Did you share your vows with your FH/W before the wedding?

We each wrote our vows but together, meaning that we both made the same promises but in our own words.

I'm the one who suggested it because to me, vows are absolutely not a love letter or a mere expression of love or of my intentions to be a good wife. They aren't fluff. They were romantic, to be sure (our officiant loved them, he was super touched when he heard them), but they weren't there to be romantic. They are promises that are the foundation of our marriage, commitments that I'm dead serious about honoring, guiding principles that I intend to read back and reflect on in times of need. And they are mutual. I would seriously expect my husband to divorce me if I failed to live by them. So to me, it was important for us to reflect, discuss, and agree on them with my husband.

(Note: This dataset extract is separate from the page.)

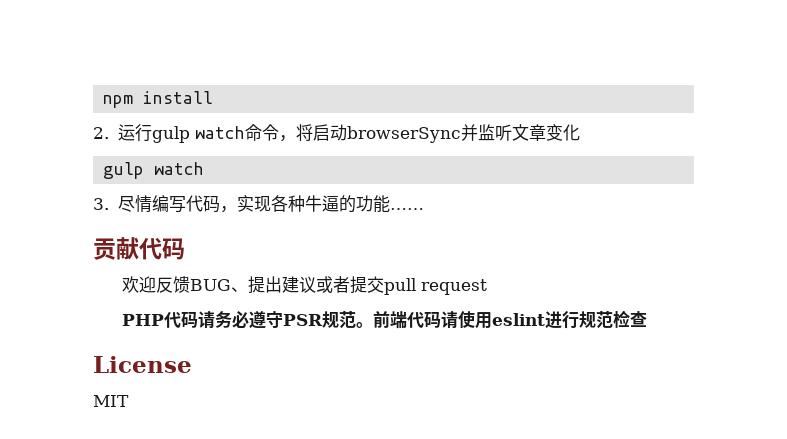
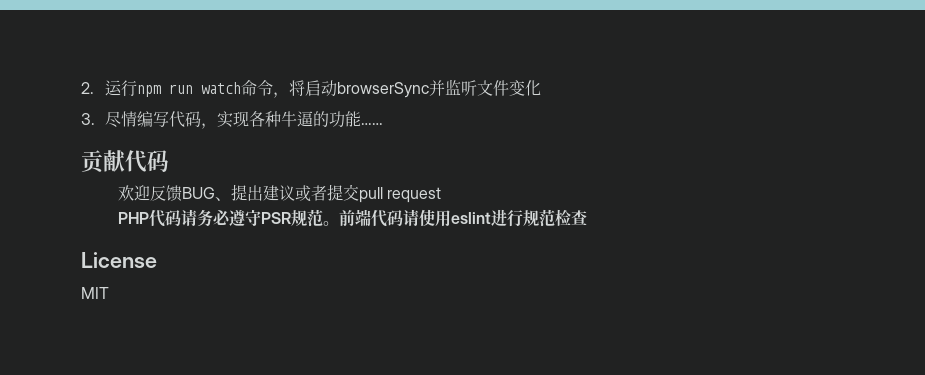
[103,91,214,108] [93,124,190,143] npm install // 2.运行gulp -> [81,80,194,97] 2.运行npm run
[528,124,546,141] 章 -> [493,80,510,96] 件
[103,162,205,179] // gulp watch -> (542, 88) none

My husband was more like you and reluctant about the idea at first but after I explained my reasoning and how I imagined it going down, he was on board and he was glad we did afterwards. It lead to some of the most constructive discussions around our wedding and marriage and made our vows all the more meaningful.

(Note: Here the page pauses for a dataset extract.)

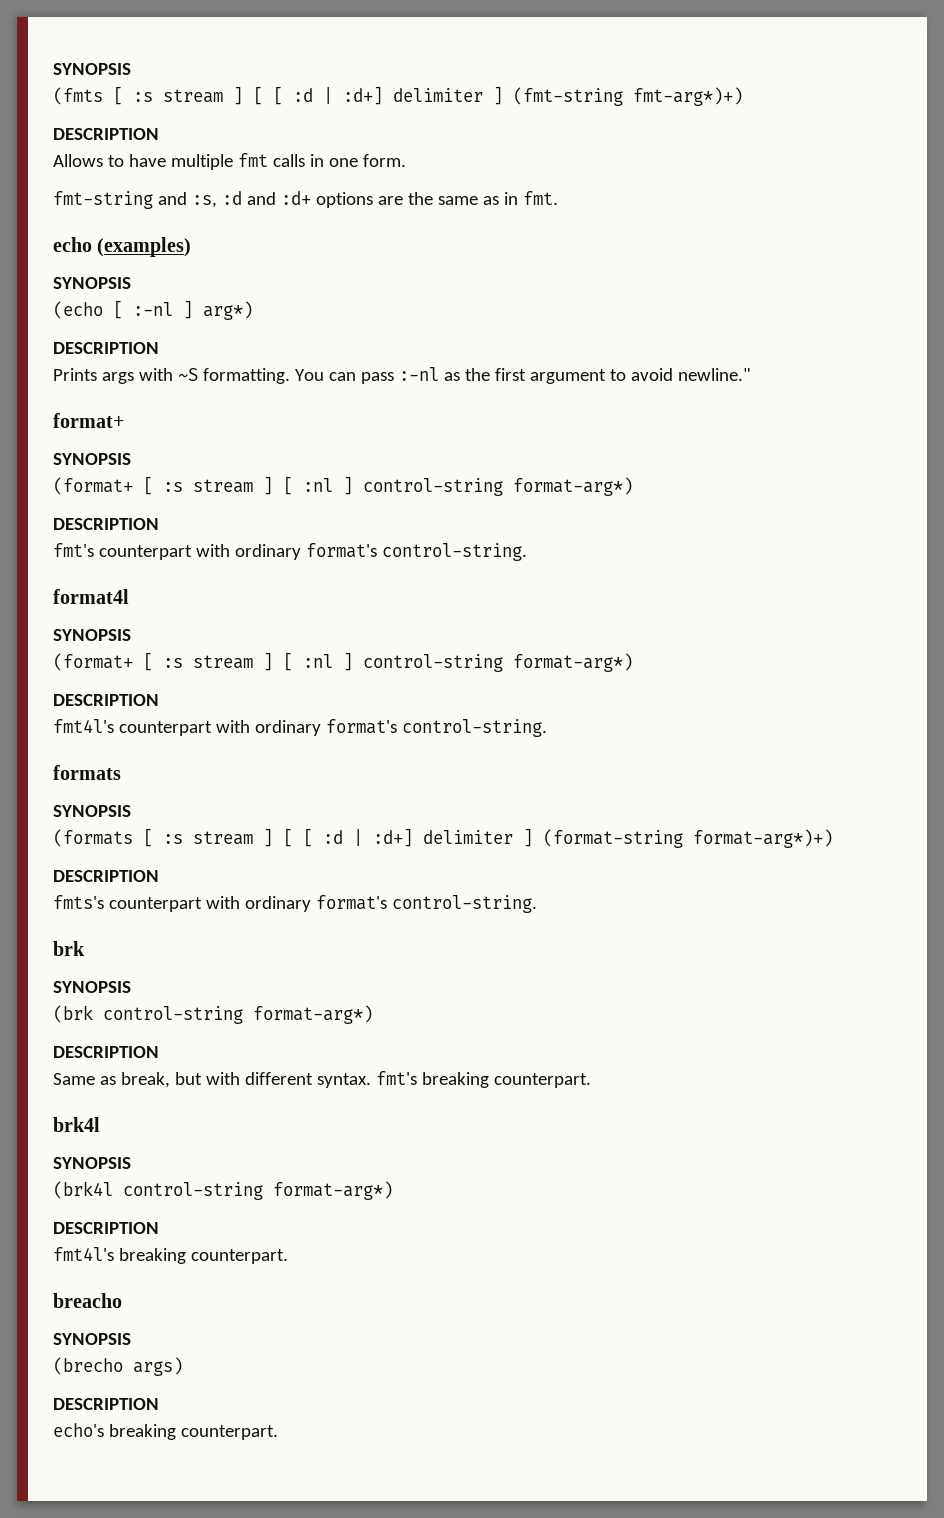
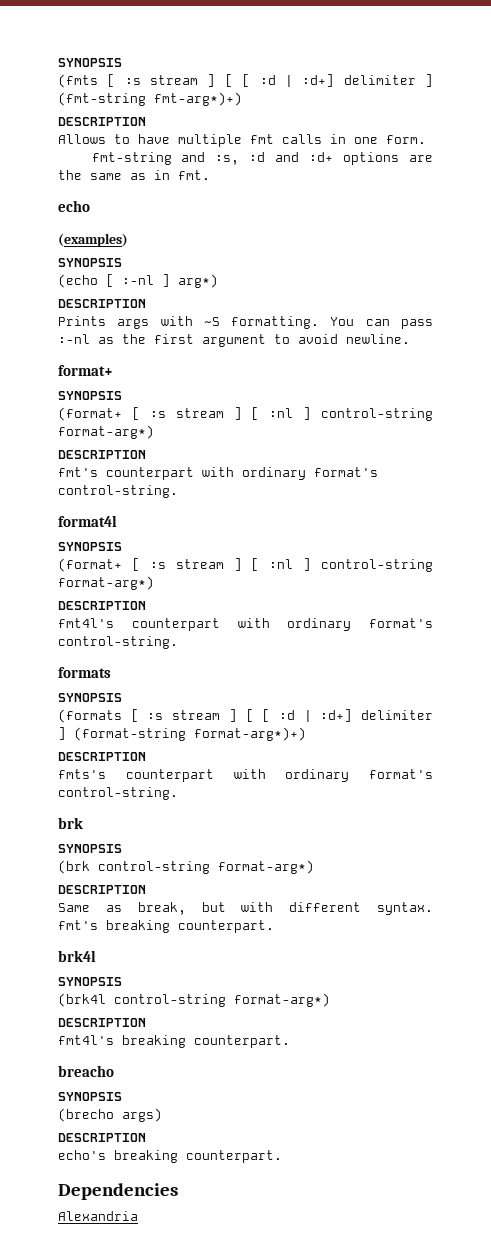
(92, 244) none -> (90, 206) //
[677,368,751,381] newline." -> [346,334,410,344] newline.
(278, 1432) none -> [58,1183,178,1200] [58,1211,138,1221] // Dependencies // Alexandria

With that said, I'm fully aware that it can be a bit intense and unconventional. It's not for everyone and other people have a different view on what vows are and that's great as well. My sister and my BIL wrote theirs separately; she wrote romantic vows (best love letter I've ever heard, I was tearing up and I don't do that easily) and he wrote funny ones (definitively got some laughs and his love was shining throughout). The difference in tone or length wasn't an issue whatsoever. It was them, each vow really captured each of their personality and their relationship. It was perfect.